#### GIVEN INFORMATION

- Opening Delimiter -

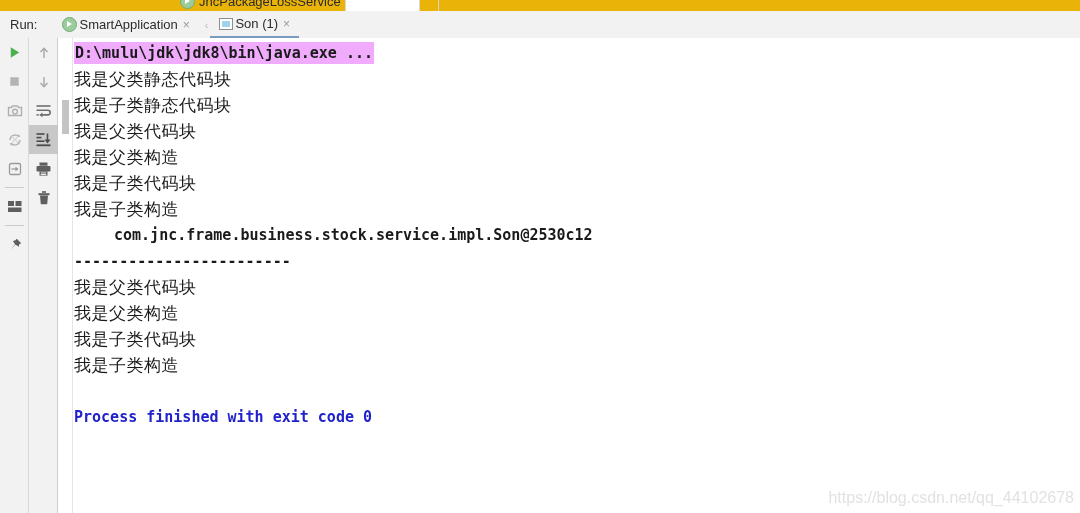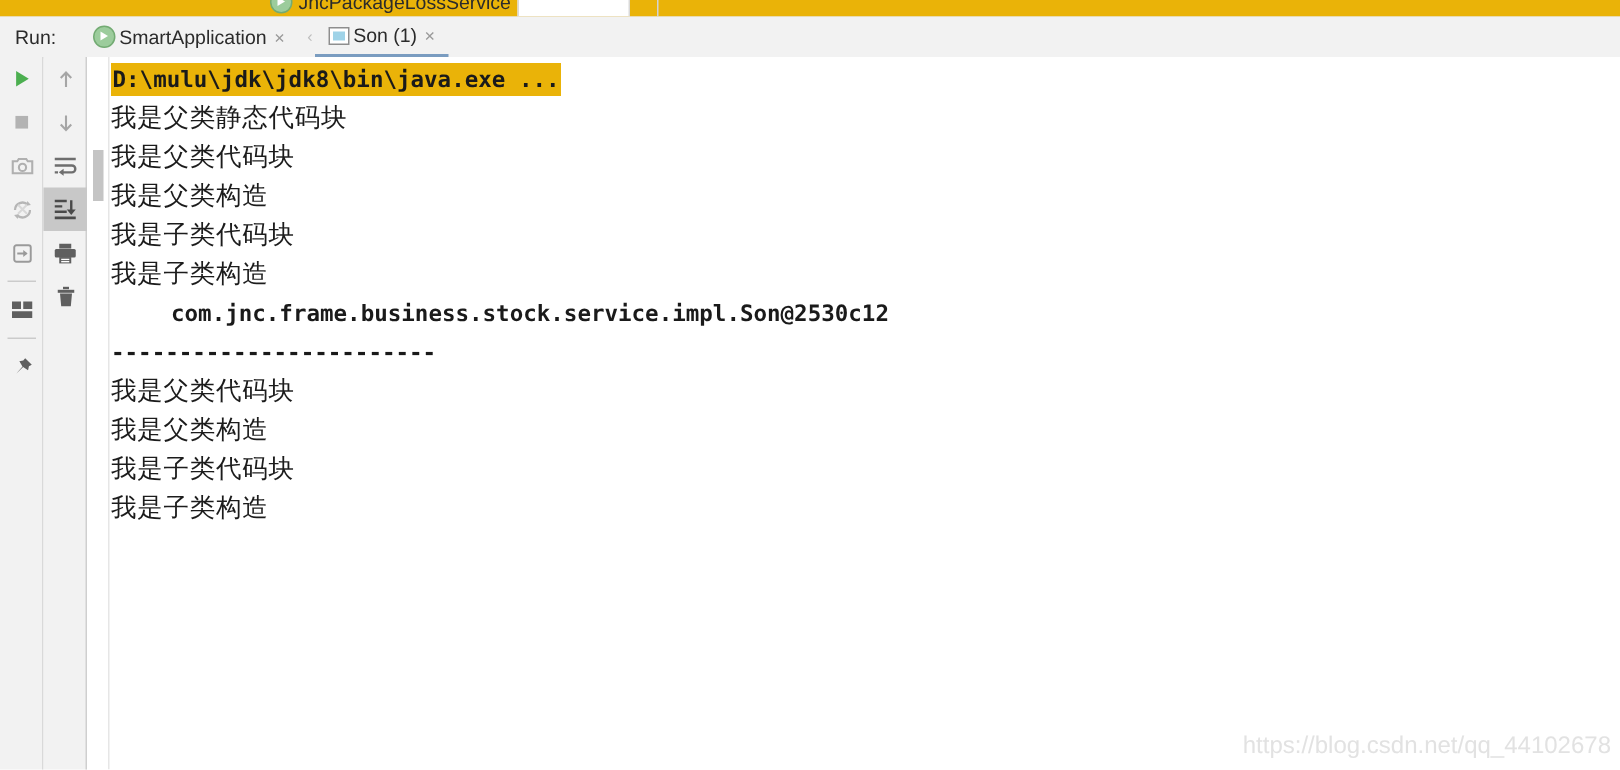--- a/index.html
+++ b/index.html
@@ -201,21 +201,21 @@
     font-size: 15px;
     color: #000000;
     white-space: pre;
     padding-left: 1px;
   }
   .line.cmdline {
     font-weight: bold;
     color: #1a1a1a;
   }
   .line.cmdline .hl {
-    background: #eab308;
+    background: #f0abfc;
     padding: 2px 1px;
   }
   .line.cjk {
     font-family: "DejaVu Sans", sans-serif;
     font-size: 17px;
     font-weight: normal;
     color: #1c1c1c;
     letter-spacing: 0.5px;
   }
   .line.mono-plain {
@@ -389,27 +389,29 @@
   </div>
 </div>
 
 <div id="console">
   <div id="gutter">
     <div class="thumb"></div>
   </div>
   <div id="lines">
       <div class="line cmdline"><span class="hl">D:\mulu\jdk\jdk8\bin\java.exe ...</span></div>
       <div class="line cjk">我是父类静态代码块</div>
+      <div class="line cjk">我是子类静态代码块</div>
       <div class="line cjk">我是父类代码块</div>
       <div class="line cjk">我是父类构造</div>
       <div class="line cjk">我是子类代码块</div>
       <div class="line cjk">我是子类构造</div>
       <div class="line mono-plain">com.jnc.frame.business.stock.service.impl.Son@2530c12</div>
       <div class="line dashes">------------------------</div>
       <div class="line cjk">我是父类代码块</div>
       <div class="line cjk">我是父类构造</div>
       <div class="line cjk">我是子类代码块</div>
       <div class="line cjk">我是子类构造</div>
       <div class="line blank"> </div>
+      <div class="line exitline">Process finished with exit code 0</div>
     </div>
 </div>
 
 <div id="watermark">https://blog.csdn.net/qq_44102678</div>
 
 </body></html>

- Closing Delimiter -

#### TASK GOAL
Every line that holds the word "cmdline" should be copied from the listing.

#### SOLUTION TO THE EXERCISE
   .line.cmdline {
   .line.cmdline .hl {
       <div class="line cmdline"><span class="hl">D:\mulu\jdk\jdk8\bin\java.exe ...</span></div>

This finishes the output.